◆ INSTRUCTIONS FOR THE TASK
The word "tools" marks the lines to find; copy every such line from the data below.

─── TASK MATERIAL ───

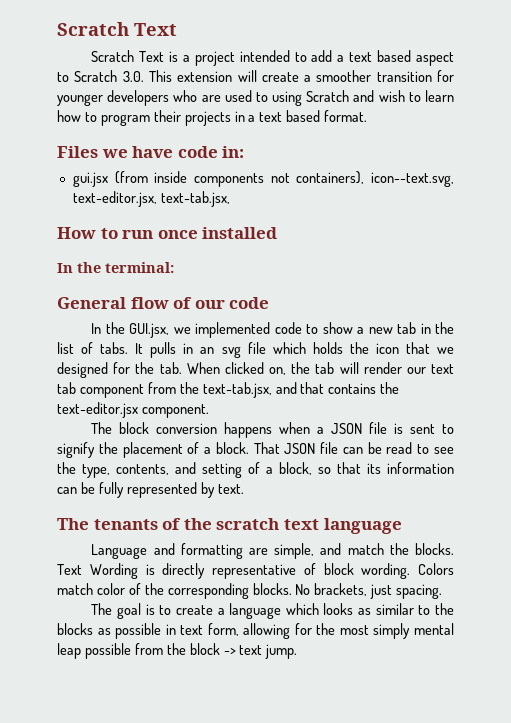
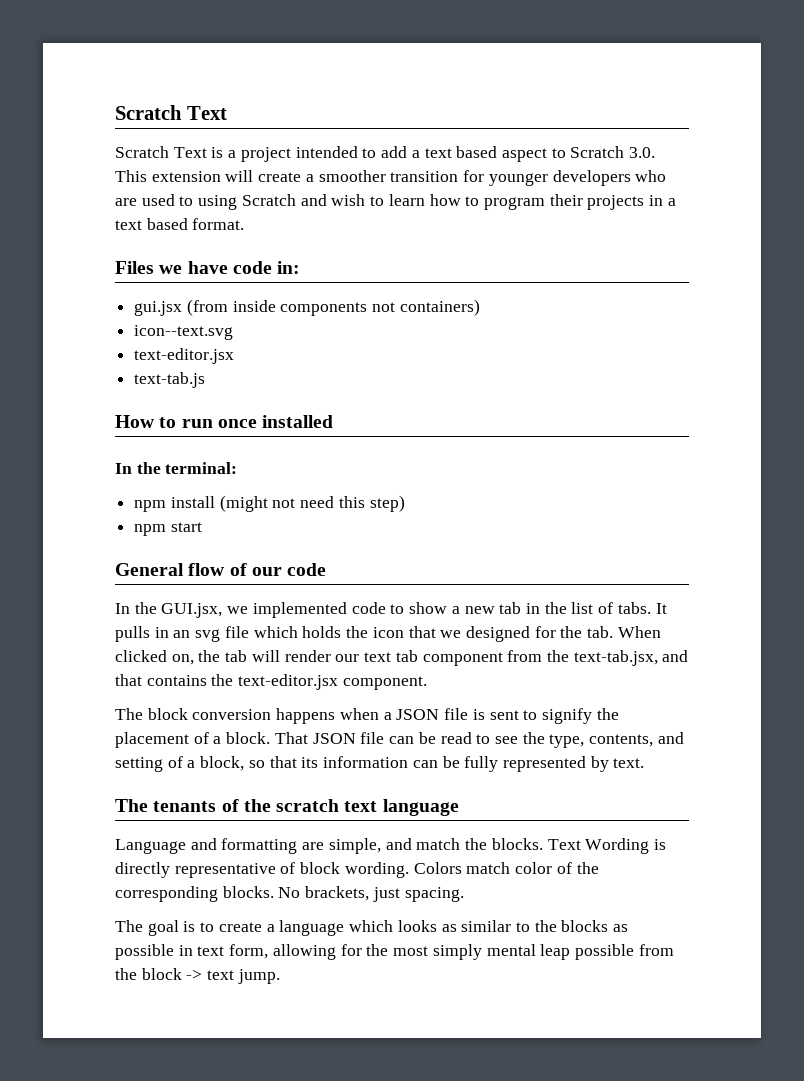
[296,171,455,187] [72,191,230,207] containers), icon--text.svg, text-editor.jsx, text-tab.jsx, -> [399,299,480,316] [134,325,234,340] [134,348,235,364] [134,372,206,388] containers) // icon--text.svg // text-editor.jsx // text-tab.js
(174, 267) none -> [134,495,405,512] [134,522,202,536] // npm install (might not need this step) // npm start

───
─── TASK MATERIAL ───

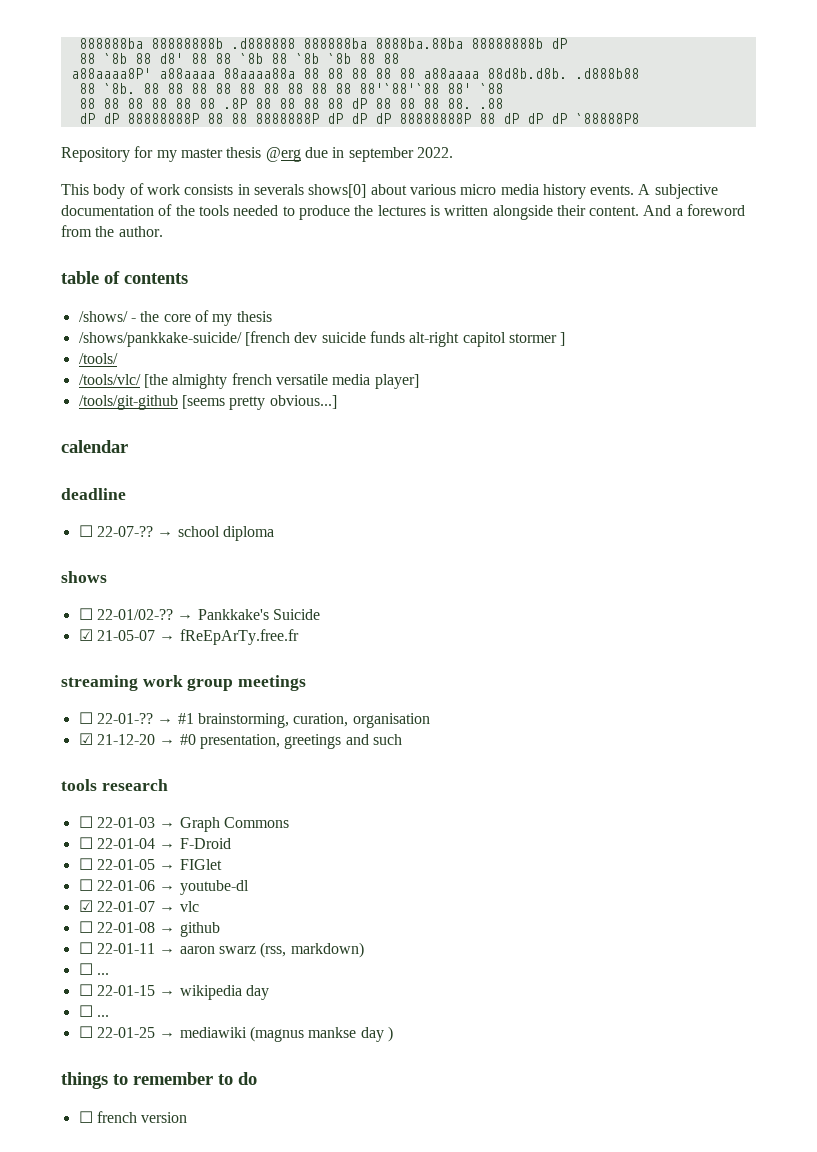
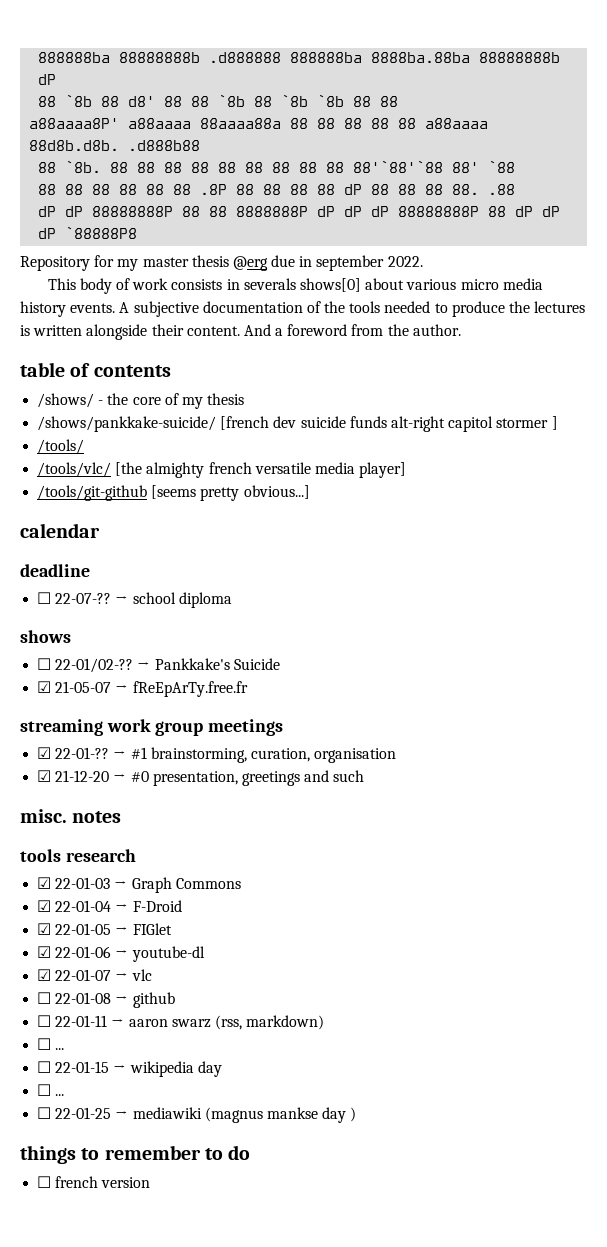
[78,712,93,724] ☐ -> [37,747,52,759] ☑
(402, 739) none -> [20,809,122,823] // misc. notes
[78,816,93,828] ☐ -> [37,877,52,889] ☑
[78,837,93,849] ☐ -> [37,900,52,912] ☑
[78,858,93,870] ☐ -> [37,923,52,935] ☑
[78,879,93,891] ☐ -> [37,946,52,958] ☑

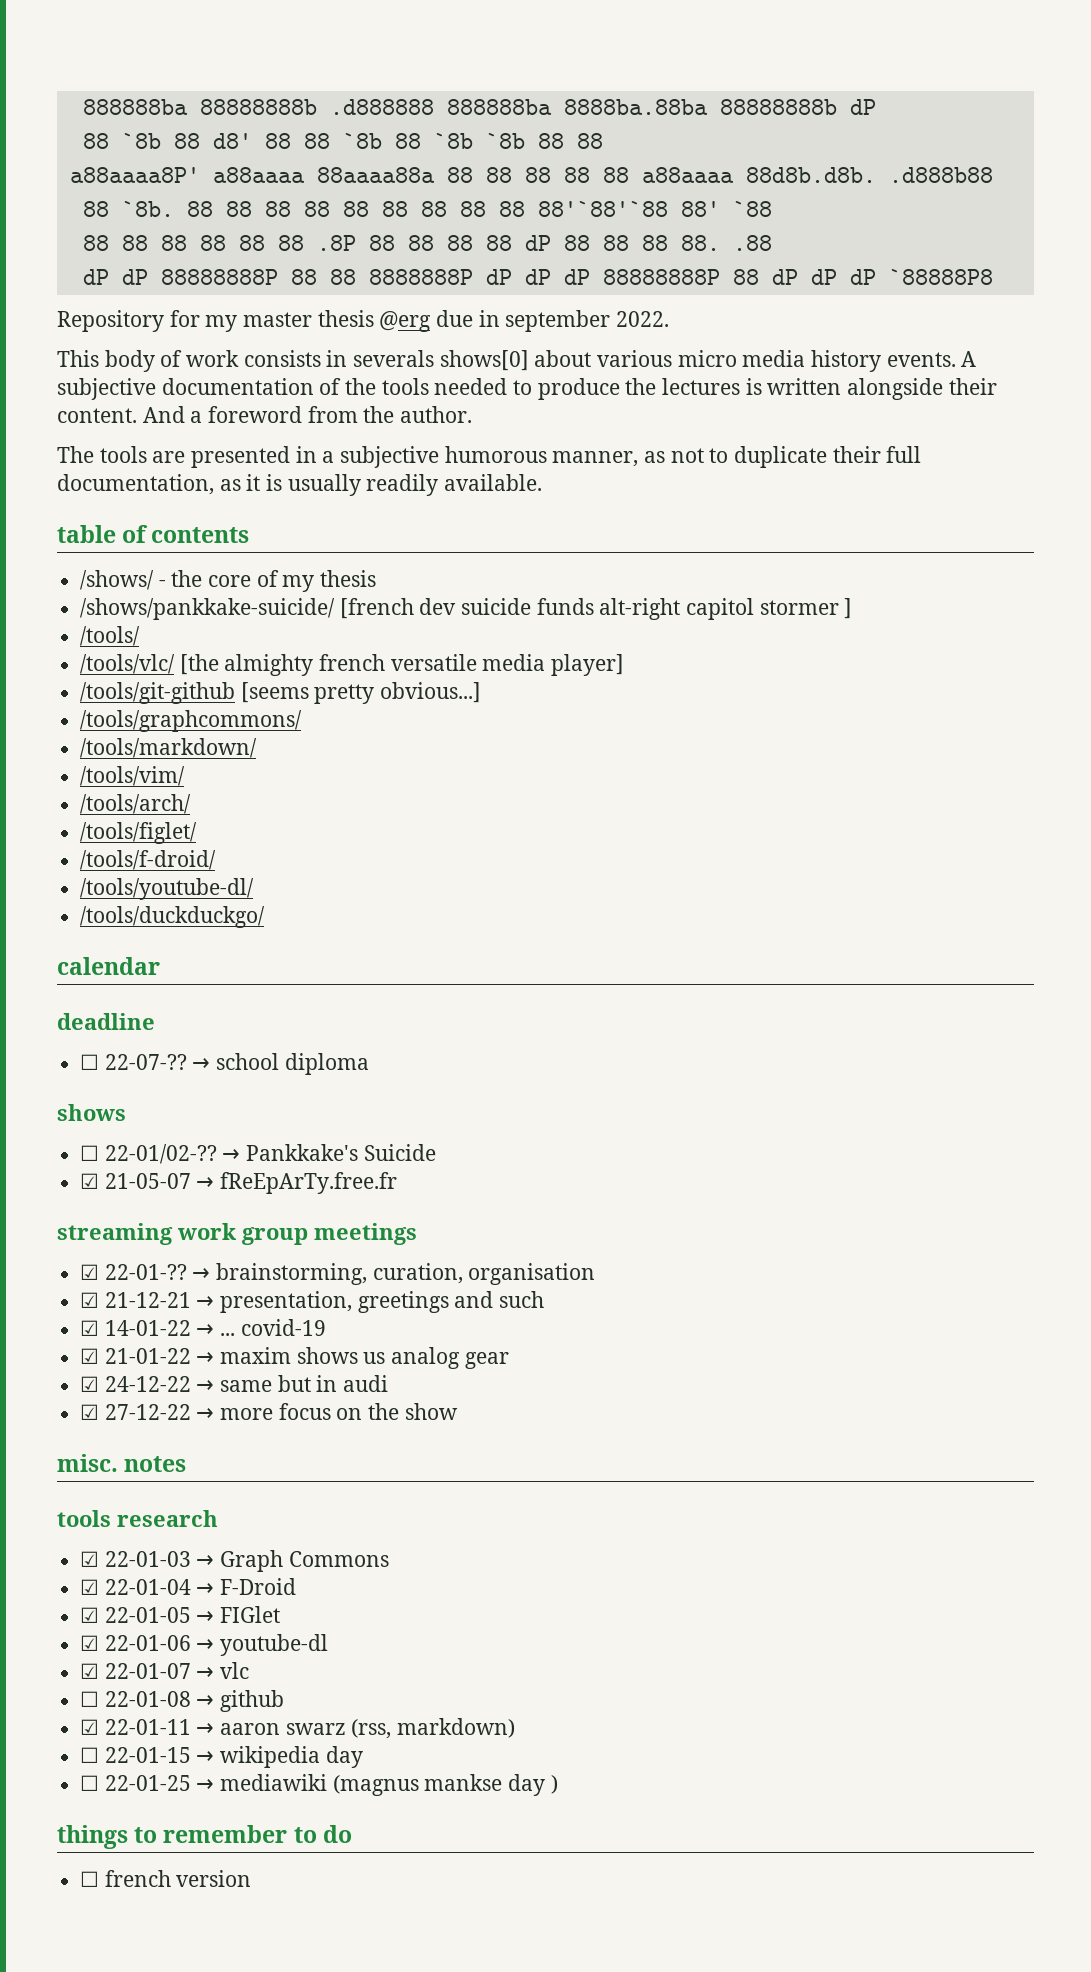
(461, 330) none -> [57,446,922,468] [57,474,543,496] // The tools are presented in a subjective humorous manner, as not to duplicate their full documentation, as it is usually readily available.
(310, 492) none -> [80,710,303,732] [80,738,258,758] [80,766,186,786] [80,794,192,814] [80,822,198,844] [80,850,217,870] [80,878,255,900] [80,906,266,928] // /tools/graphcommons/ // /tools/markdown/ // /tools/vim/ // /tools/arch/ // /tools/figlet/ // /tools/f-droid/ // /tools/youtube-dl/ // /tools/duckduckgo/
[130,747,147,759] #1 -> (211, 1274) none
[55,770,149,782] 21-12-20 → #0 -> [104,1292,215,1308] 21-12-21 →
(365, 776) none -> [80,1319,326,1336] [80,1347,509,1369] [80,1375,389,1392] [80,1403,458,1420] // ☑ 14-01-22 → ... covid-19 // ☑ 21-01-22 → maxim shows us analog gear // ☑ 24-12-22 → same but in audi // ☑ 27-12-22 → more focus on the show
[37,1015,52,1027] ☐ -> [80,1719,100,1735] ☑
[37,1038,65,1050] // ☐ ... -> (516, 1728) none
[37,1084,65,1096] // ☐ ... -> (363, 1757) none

───

◆ TASK ANSWER
(461, 330) none -> [57,446,922,468] [57,474,543,496] // The tools are presented in a subjective humorous manner, as not to duplicate their full documentation, as it is usually readily available.
(310, 492) none -> [80,710,303,732] [80,738,258,758] [80,766,186,786] [80,794,192,814] [80,822,198,844] [80,850,217,870] [80,878,255,900] [80,906,266,928] // /tools/graphcommons/ // /tools/markdown/ // /tools/vim/ // /tools/arch/ // /tools/figlet/ // /tools/f-droid/ // /tools/youtube-dl/ // /tools/duckduckgo/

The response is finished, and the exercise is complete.